I have seen multiple startups paying thousands of dollars a month in AWS bills to run a tiny service which could trivially run on an $800 desktop on a residential internet connection. It's absolutely tragic.
I have seen multiple startups paying thousands of dollars a month in AWS bills to run a tiny service which could trivially run on an $800 desktop on a residential internet connection. It's absolutely tragic.
Then they architected and built it out wrong.
It's pretty simple to run low cost services in AWS. If you're small enough that an $800 desktop on a home internet connection will handle it, surely you could run it completely serverless for much less.
I'm surprised how many people I see wanting to go on-prem vs AWS/public cloud. Feels penny smart and pound foolish to me. Lots of people too deep into the technical side of things that they don't even understand the business side.
You vastly underestimate what you can do on prem. Equivalent elastic compute for a $800 desktop that uses $100/mo in electricity is >$2000/mo. As sibling points out, it could easily be much much more depending on what you're doing.
Bandwidth is usually the killer with AWS. Bandwidth on prem is free. Some cloud vendors are much better, in fairness.
Hard to say. A $800 desktop could easily equal the compute of $100k/mo in lambda costs.
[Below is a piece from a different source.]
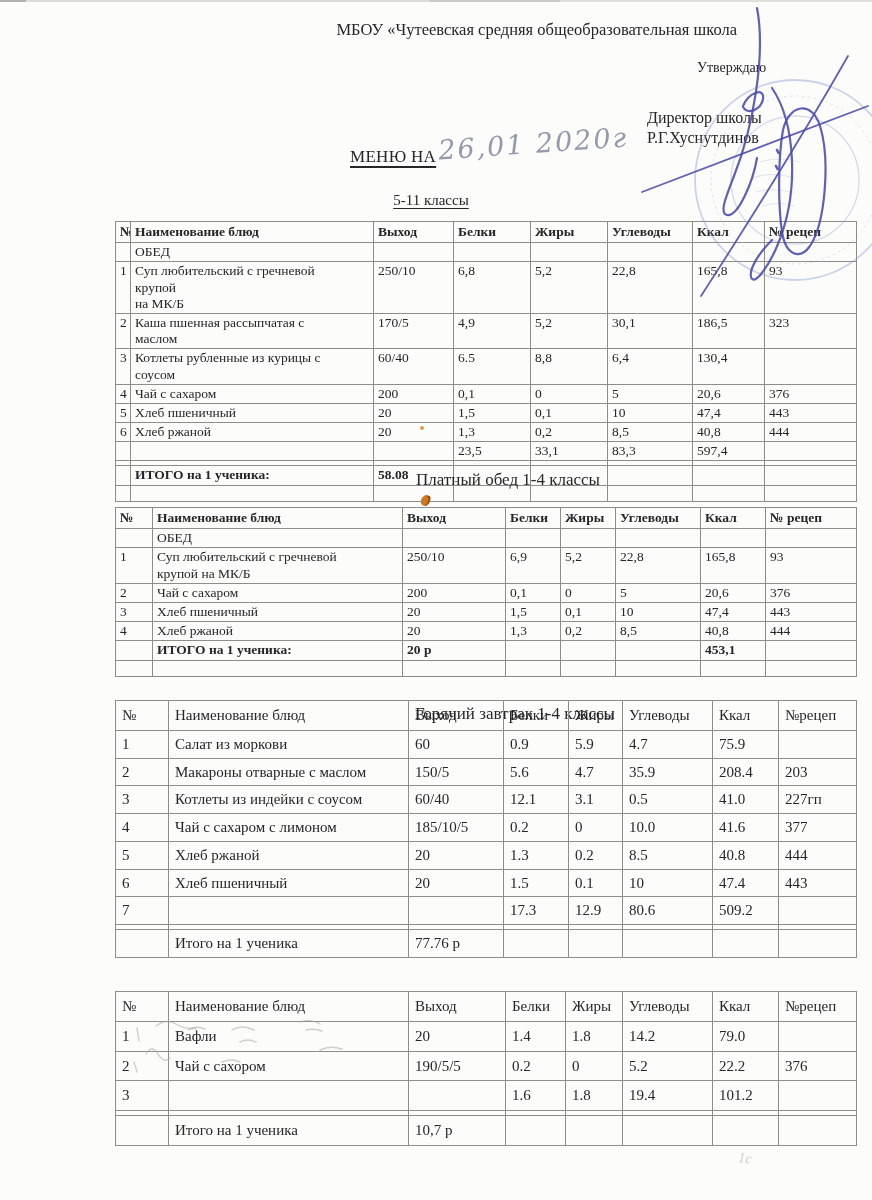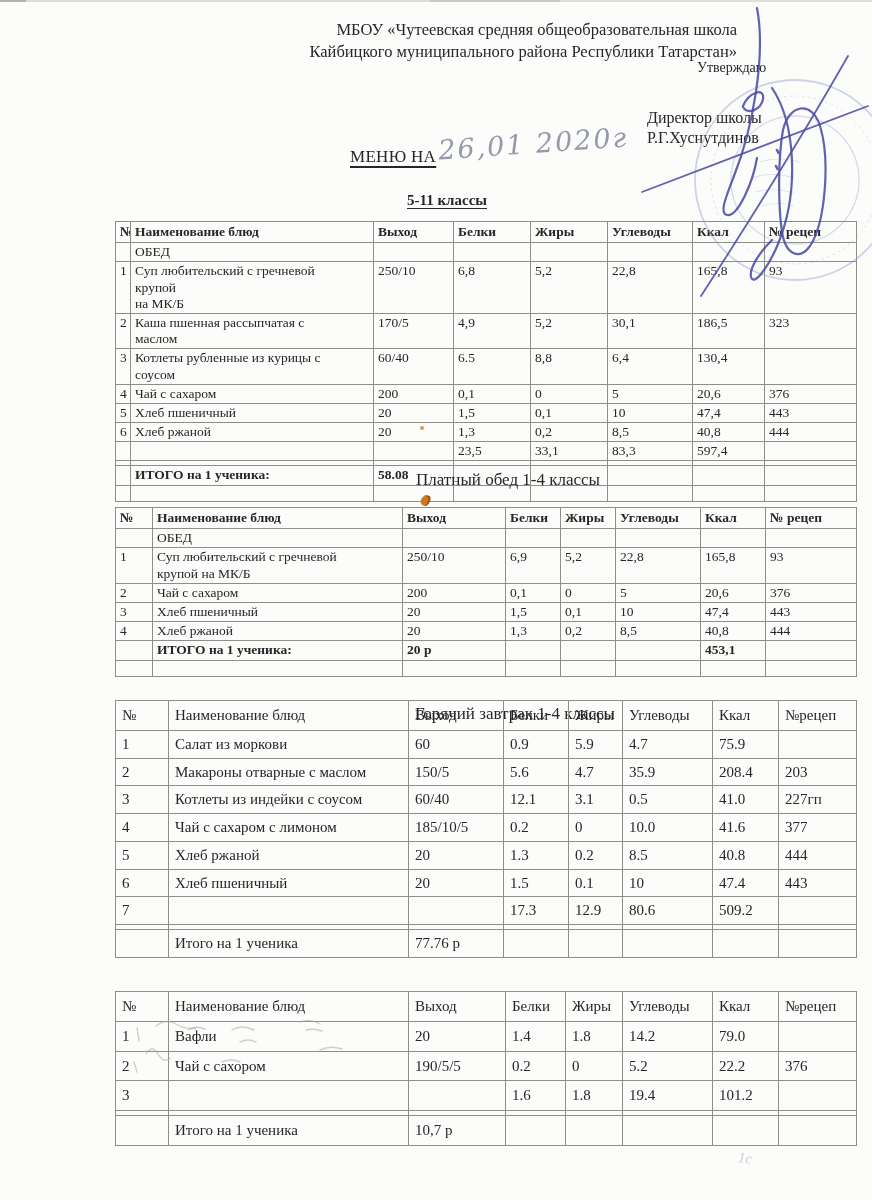"Кайбицкого муниципального района" div { html: <div>Кайбицкого муниципального района Республики Татарстан»</div> -> none }
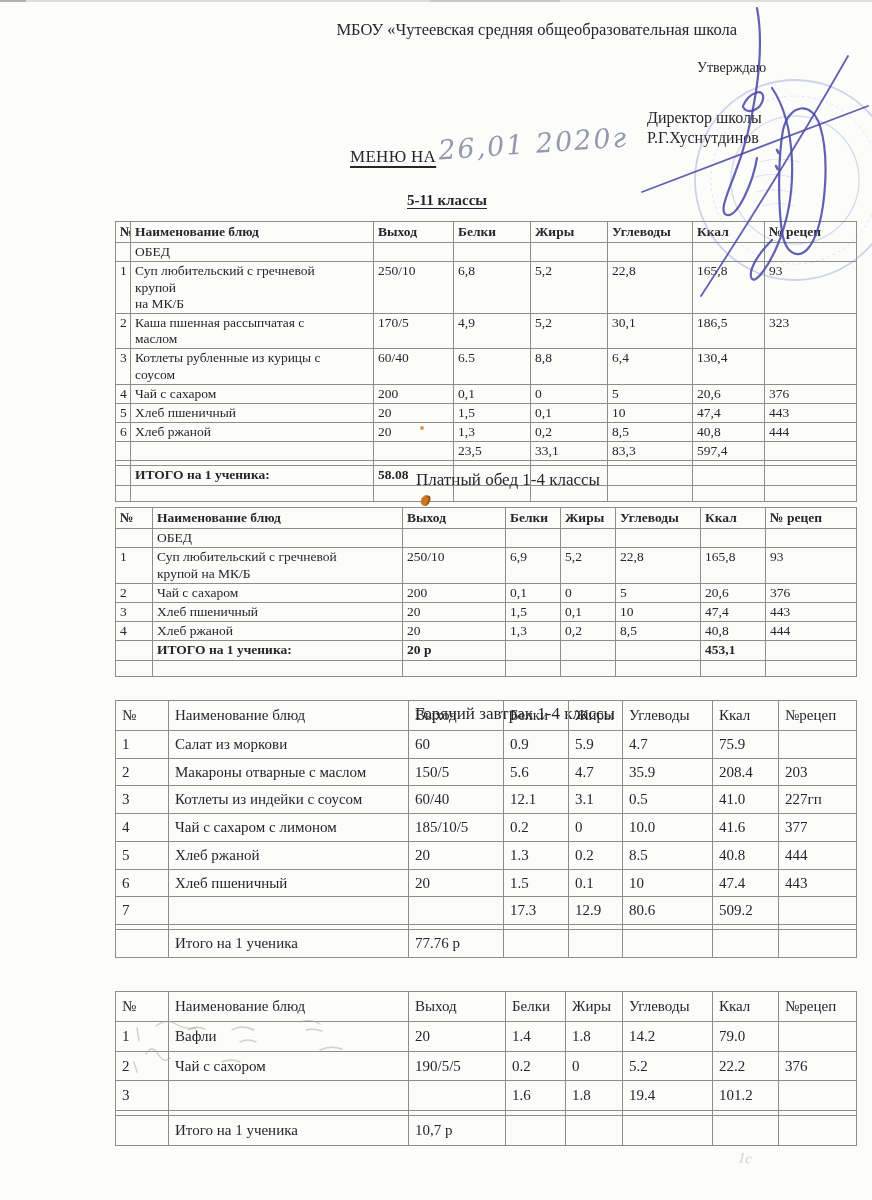"5-11 классы" .subtitle { font-weight: bold -> normal; margin-left: 16px -> none }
That’s like $24K a year. Assuming they have working failover and business continuity plans, it’s actually a really good deal (vs having a 10-20% time employee deal with it).
AWS doesn't get magically expensive just because you put your website there.
You don't get to an overcomplicated AWS madness without having a few engineers already pushing complexity.
And an overcomplicated setup also means it needs maintenance. There are no personnel savings there.
For one VM, EBS with backups gives you business continuity.
You could get manual failover with a single writer replicated managed Postgres setup and a warm VM.
That’s on the order of a thousand a month for a medium workload. It’s probably a 10x markup vs buying the servers, but it doesn’t matter if it saves an employee.
It doesn’t save employees. Over-complicated infrastructure doesn’t magically appear out of nowhere. Someone has to setup and maintain. It’s expensive.